Integrating AI-powered automated neurovascular bundle segmentation and radiomics for prostate cancer staging
Journal:
medRxiv
Published Date:
Mar 11, 2026
Abstract
Background: Assessment of the prostatic neurovascular bundles on MRI is clinically relevant for staging and treatment planning but remains technically challenging and underexplored in automated imaging pipelines.

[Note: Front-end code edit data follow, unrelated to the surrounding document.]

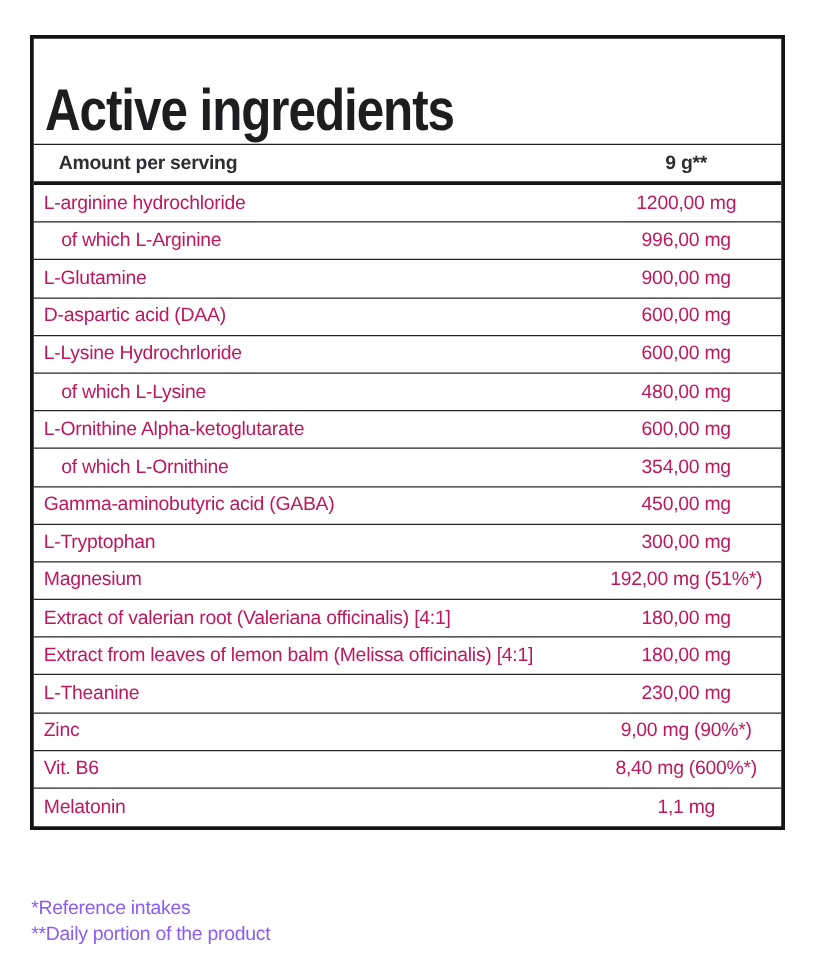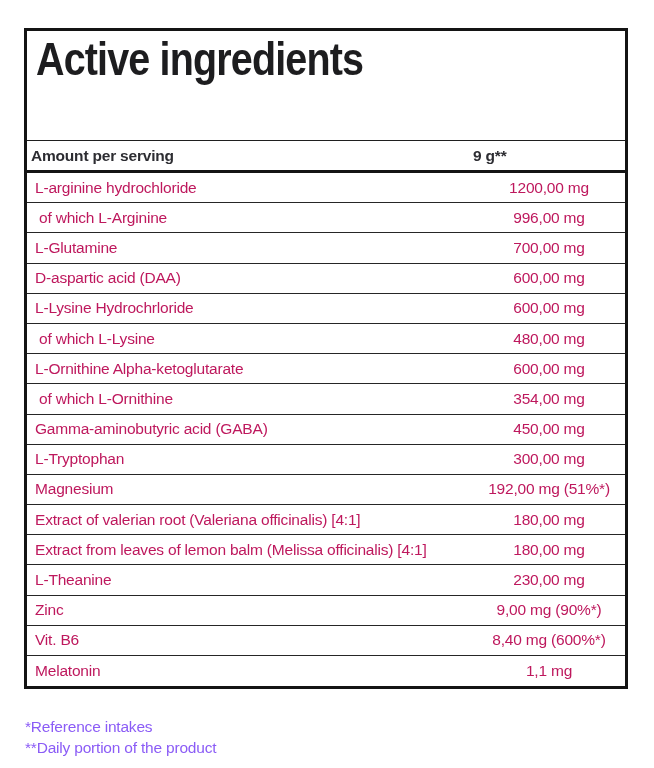--- a/index.html
+++ b/index.html
@@ -19,9 +19,9 @@
   }
 
   .title-block {
-    height: 110px;
+    height: 85px;
     display: flex;
-    align-items: flex-start;
+    align-items: flex-end;
     padding-left: 9px;
     border-bottom: 1.5px solid #1f1f1f;
     overflow: hidden;

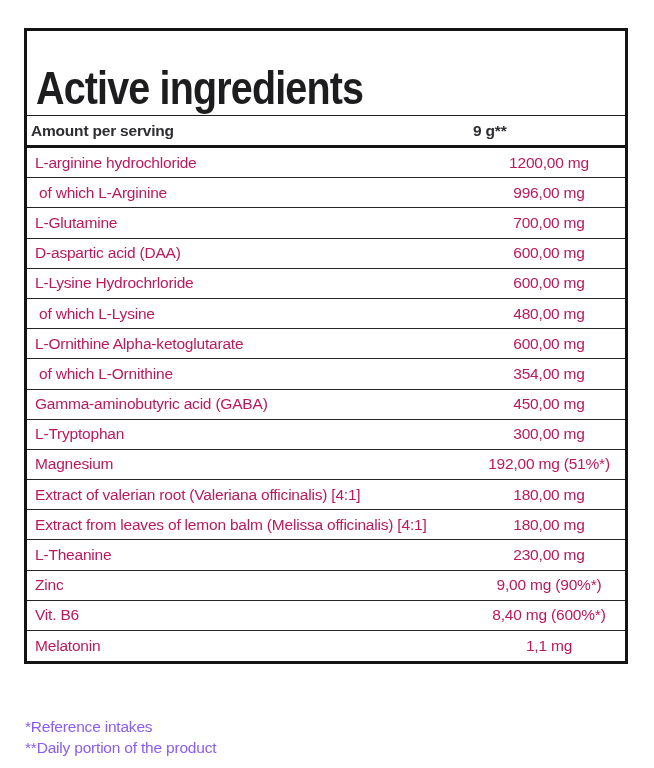--- a/index.html
+++ b/index.html
@@ -46,7 +46,7 @@
     color: #2d2d32;
     letter-spacing: -0.2px;
   }
-  .header-row .cell-label { flex: 1; padding-left: 4px; }
+  .header-row .cell-label { flex: 1; padding-left: 20px; }
   .header-row .cell-value { width: 152px; text-align: left; }
 
   .row {

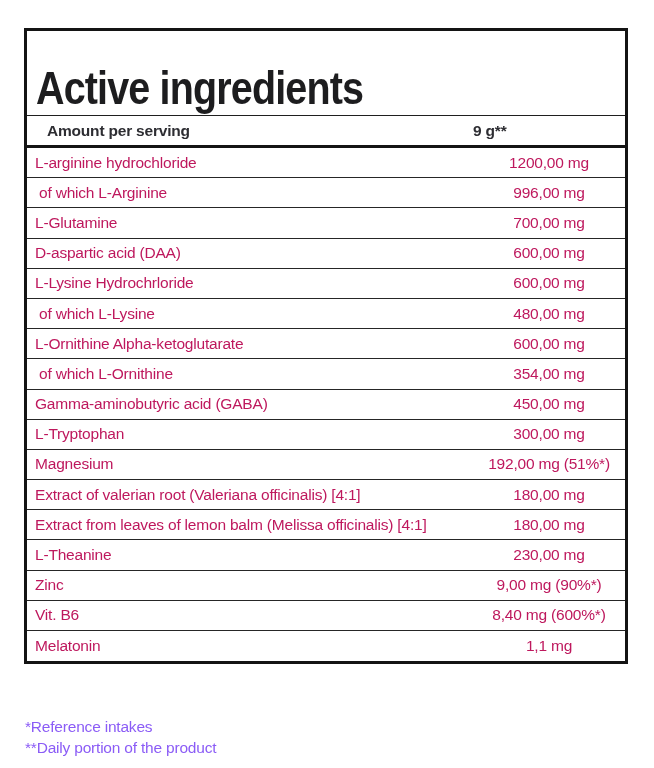--- a/index.html
+++ b/index.html
@@ -47,7 +47,7 @@
     letter-spacing: -0.2px;
   }
   .header-row .cell-label { flex: 1; padding-left: 20px; }
-  .header-row .cell-value { width: 152px; text-align: left; }
+  .header-row .cell-value { width: 152px; text-align: center; }
 
   .row {
     display: flex;

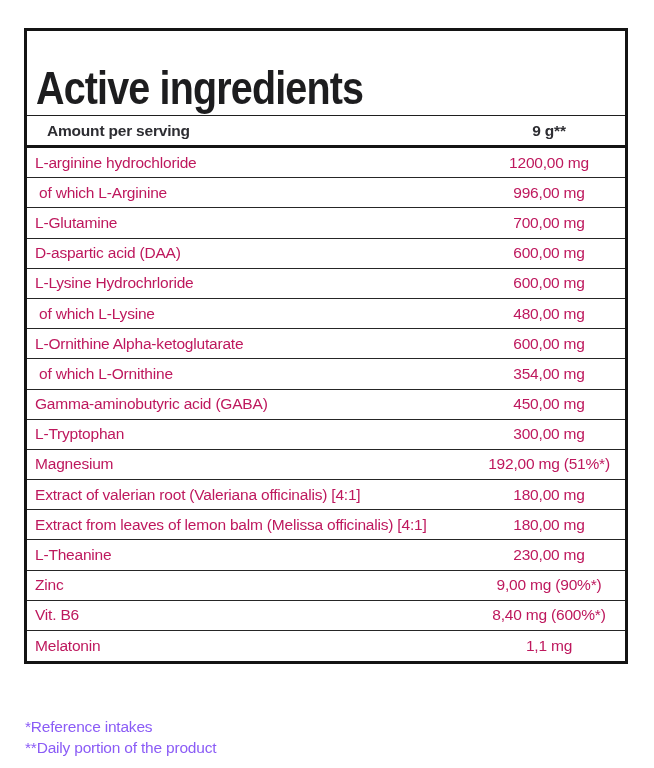--- a/index.html
+++ b/index.html
@@ -60,7 +60,7 @@
   }
   .row:last-child { border-bottom: none; }
   .row .cell-label { flex: 1; padding-left: 8px; white-space: nowrap; }
-  .row.sub .cell-label { padding-left: 12px; }
+  .row.sub .cell-label { padding-left: 22px; }
   .row .cell-value { width: 152px; text-align: center; white-space: nowrap; }
 
   .footnotes {

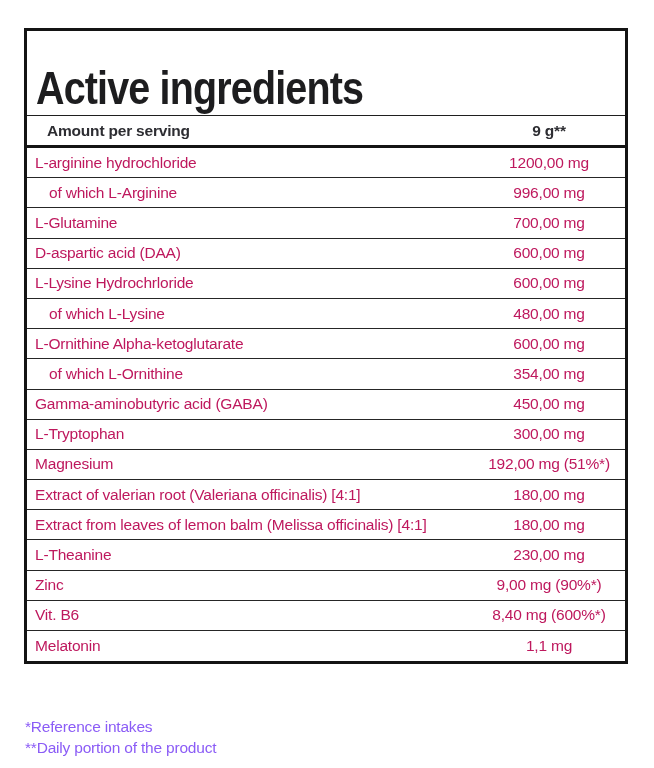--- a/index.html
+++ b/index.html
@@ -101,7 +101,7 @@
 
   <div class="row">
     <div class="cell-label">L-Glutamine</div>
-    <div class="cell-value">700,00 mg</div>
+    <div class="cell-value">900,00 mg</div>
   </div>
 
   <div class="row">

Purpose: To develop and evaluate an automated framework for neurovascular bundle segmentation, proximity based invasion risk stratification, and radiomics based prediction of biochemical recurrence, perineural invasion, and extraprostatic extension. Methods: This retrospective study included 808 prostate MRI examinations from three datasets acquired between 2015 and 2020. Among them, 470 T2-weighted image sequences were manually annotated to train a 3D full resolution nnUNet segmentation model. Tumor to neurovascular bundle distance was used to define invasion risk categories (low, intermediate, high). Machine learning models were developed using radiomics features extracted from neurovascular bundles, lesions, and combined regions, with optional inclusion of prostate specific antigen and age at MRI. Model performance was evaluated using area under the receiver operating characteristic curve and accuracy. Model interpretability was assessed using Shapley additive explanations. Results: The median patient age was 69 years (interquartile range, 63,73). Automatic neurovascular bundles segmentation achieved anatomically plausible contours, with average surface distance below 1 mm and volume difference under 0.4 cc. The resulting tumor to neurovascular bundle invasion risk classification reached 90% accuracy, supporting usability. Radiomics models showed predictive value across endpoints, with moderate testing performance for biochemical recurrence (AUC = 0.73), and higher discrimination for perineural invasion (AUC = 0.80) and extraprostatic extension (AUC = 0.80). Interpretability analysis revealed that tumor to neurovascular bundle proximity and neurovascular bundles imaging features among the most relevant contributors to outcome prediction. Conclusions: Automated neurovascular bundle segmentation enabled quantitative tumor proximity assessment and radiomics based prediction of biochemical recurrence, perineural invasion, and extraprostatic extension.